:: TASK DESCRIPTION ::
Where in the material does the word "size" appear? Copy each line that has it.

*****

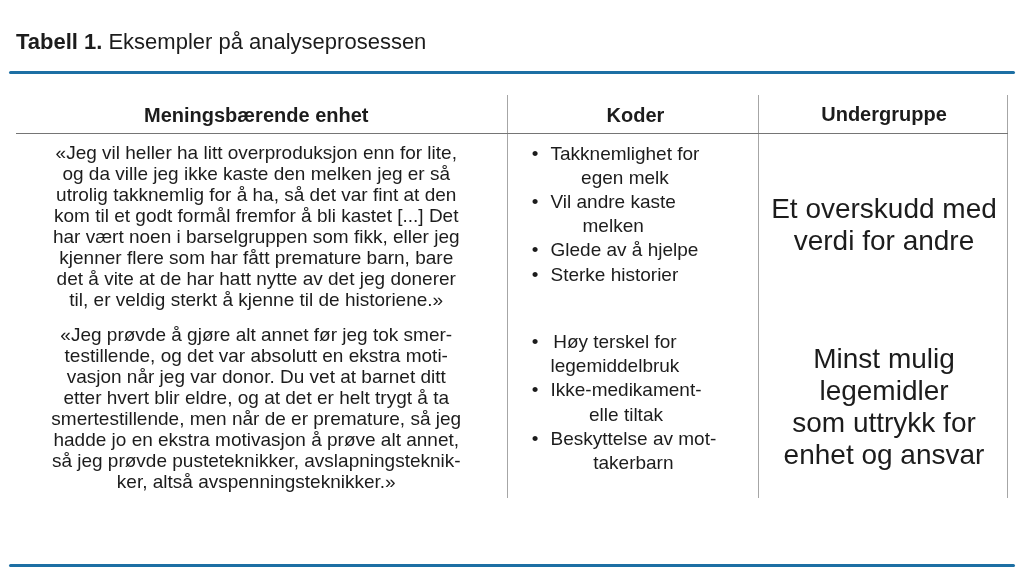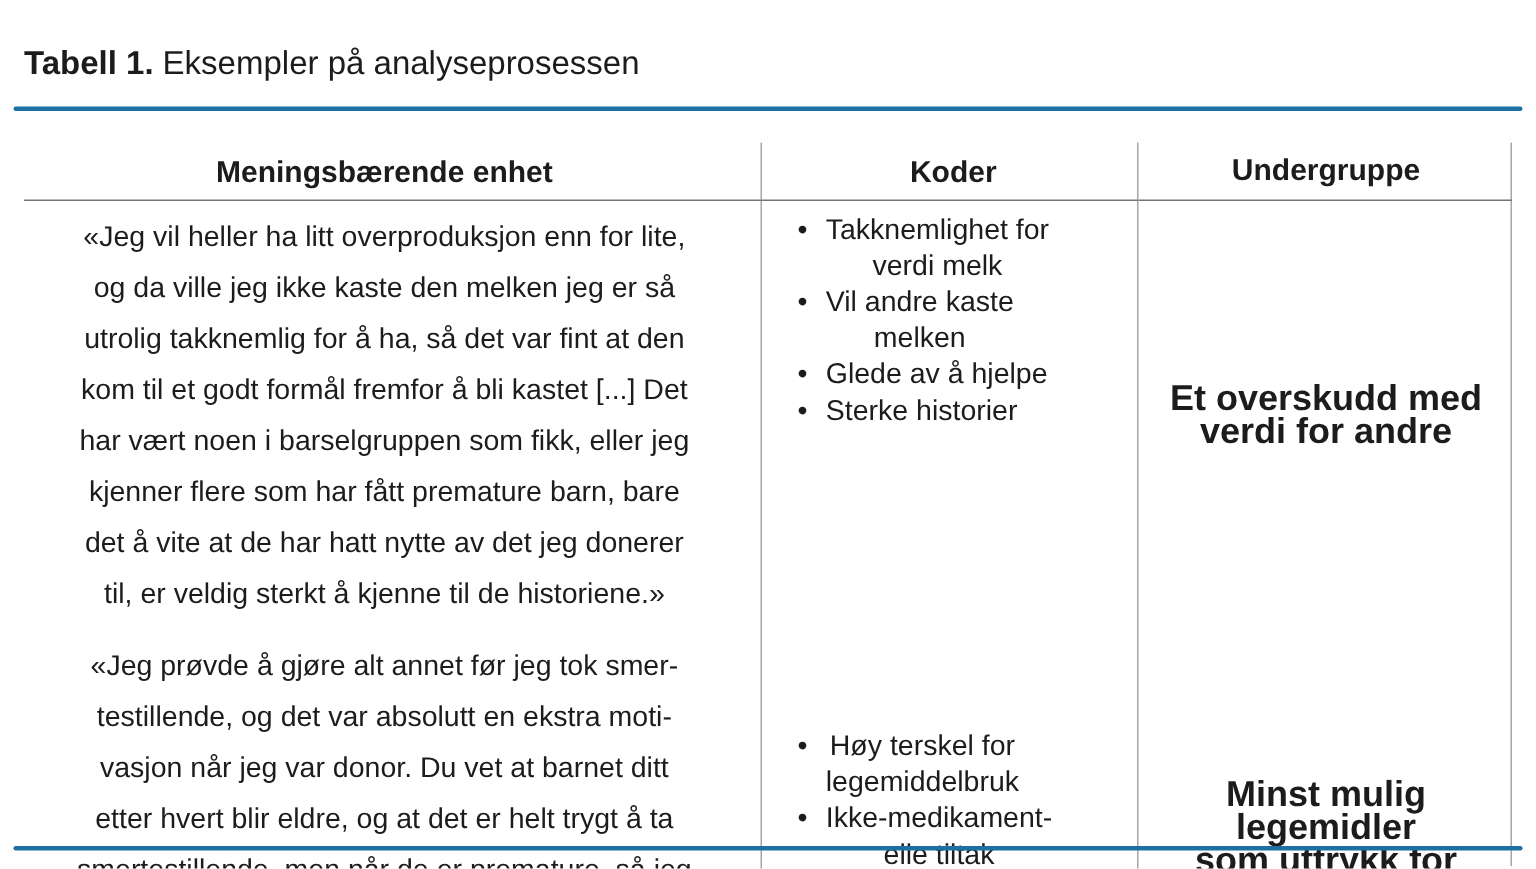--- a/index.html
+++ b/index.html
@@ -39,7 +39,7 @@
     white-space: normal;
   }
 
-  .quote { font-size: 19px; line-height: 34px; white-space: pre-line; }
+  .quote { font-size: 19px; line-height: 21px; white-space: pre-line; }
 
   .codes { font-size: 19px; line-height: 24.2px; }
   .code { display: flex; align-items: flex-start; }

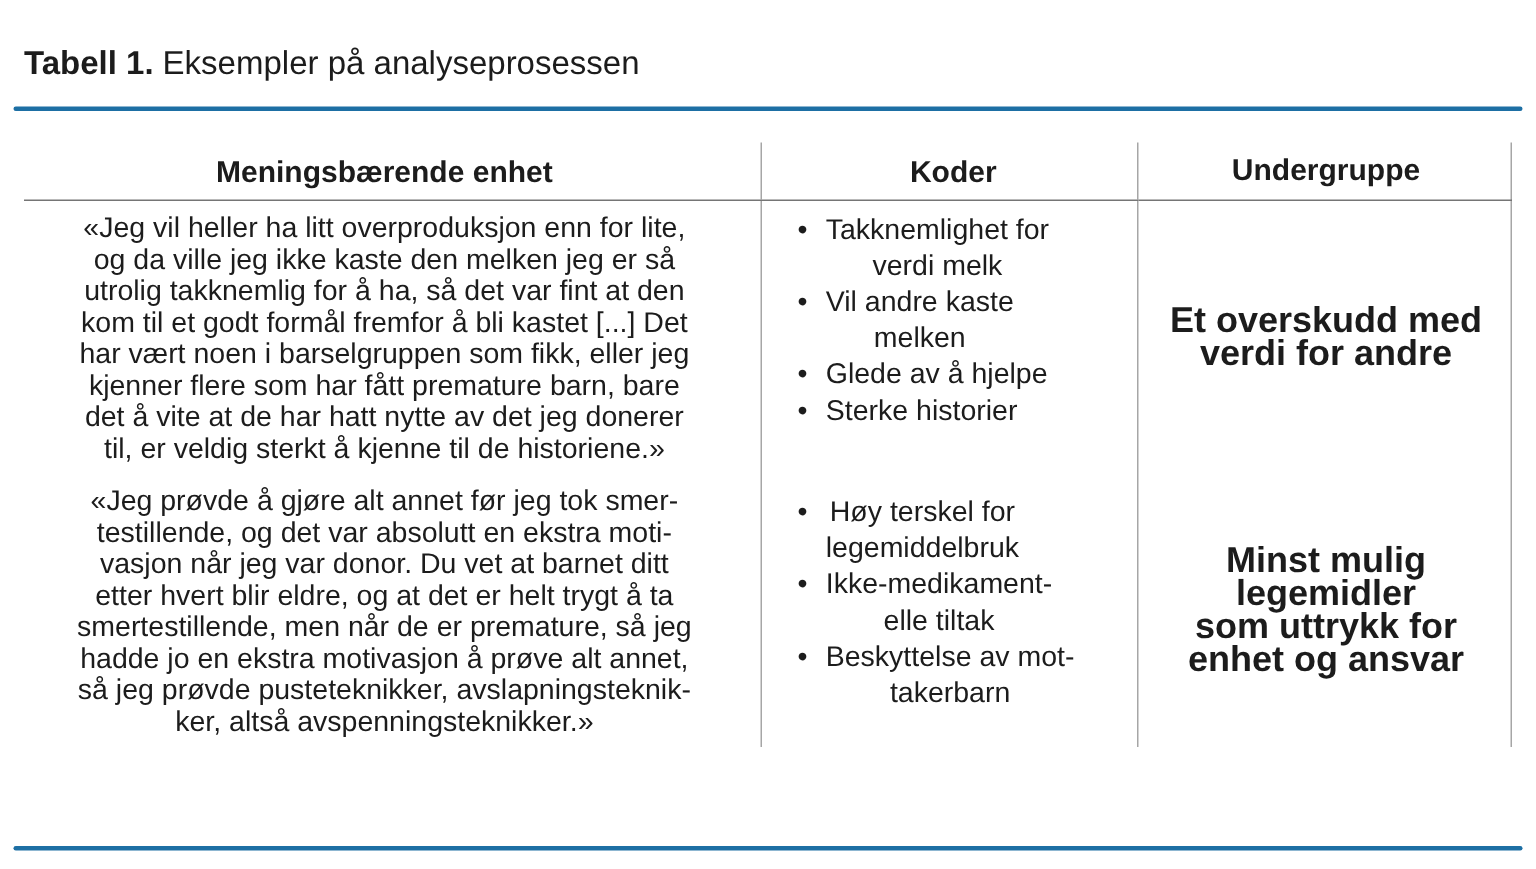--- a/index.html
+++ b/index.html
@@ -80,7 +80,7 @@
         <div class="code">
           <span class="bullet">•</span>
           <span class="code-text">Takknemlighet for
-verdi melk</span>
+egen melk</span>
         </div>
         <div class="code">
           <span class="bullet">•</span>

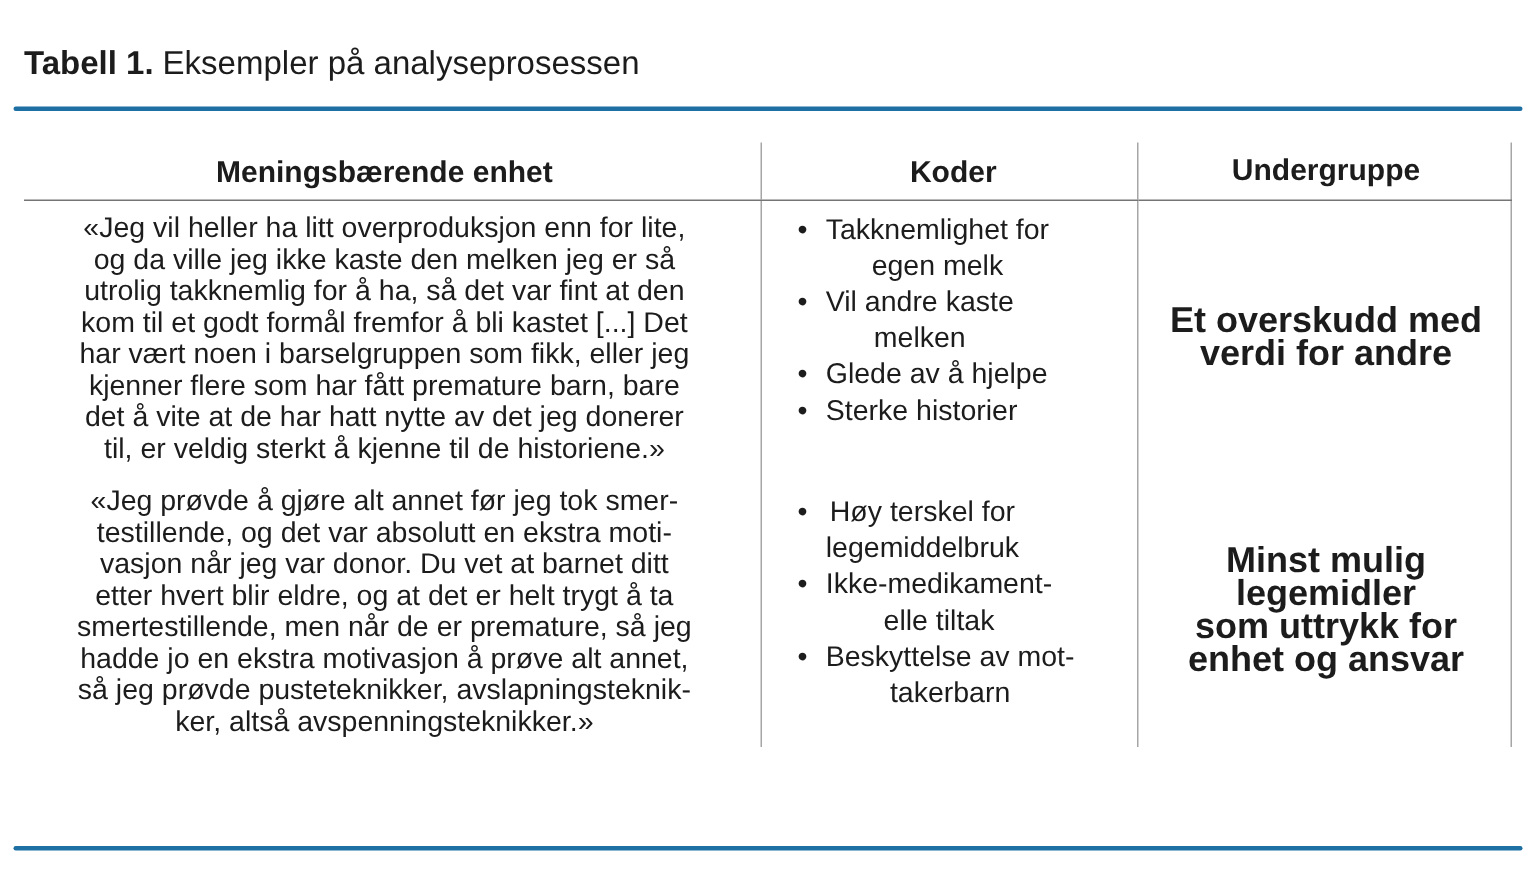--- a/index.html
+++ b/index.html
@@ -30,7 +30,7 @@
   .c2 { width: 251px; border-left: 1px solid #a6a6a6; padding: 8px 4px 6px 10px; vertical-align: top; margin-left: 14px; }
   .c3 { width: 249px; border-left: 1px solid #a6a6a6; border-right: 1px solid #a6a6a6;
         padding: 6px 8px 6px 11px; vertical-align: middle;
-        font-weight: 700; font-size: 24px; line-height: 22px; white-space: pre-line; }
+        font-weight: 400; font-size: 28px; line-height: 32px; white-space: pre-line; }
 
   .th {
     height: 38px; vertical-align: middle;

*****

:: ANSWER TO THIS EXERCISE ::
-  .quote { font-size: 19px; line-height: 34px; white-space: pre-line; }
+  .quote { font-size: 19px; line-height: 21px; white-space: pre-line; }
   .codes { font-size: 19px; line-height: 24.2px; }
-        font-weight: 700; font-size: 24px; line-height: 22px; white-space: pre-line; }
+        font-weight: 400; font-size: 28px; line-height: 32px; white-space: pre-line; }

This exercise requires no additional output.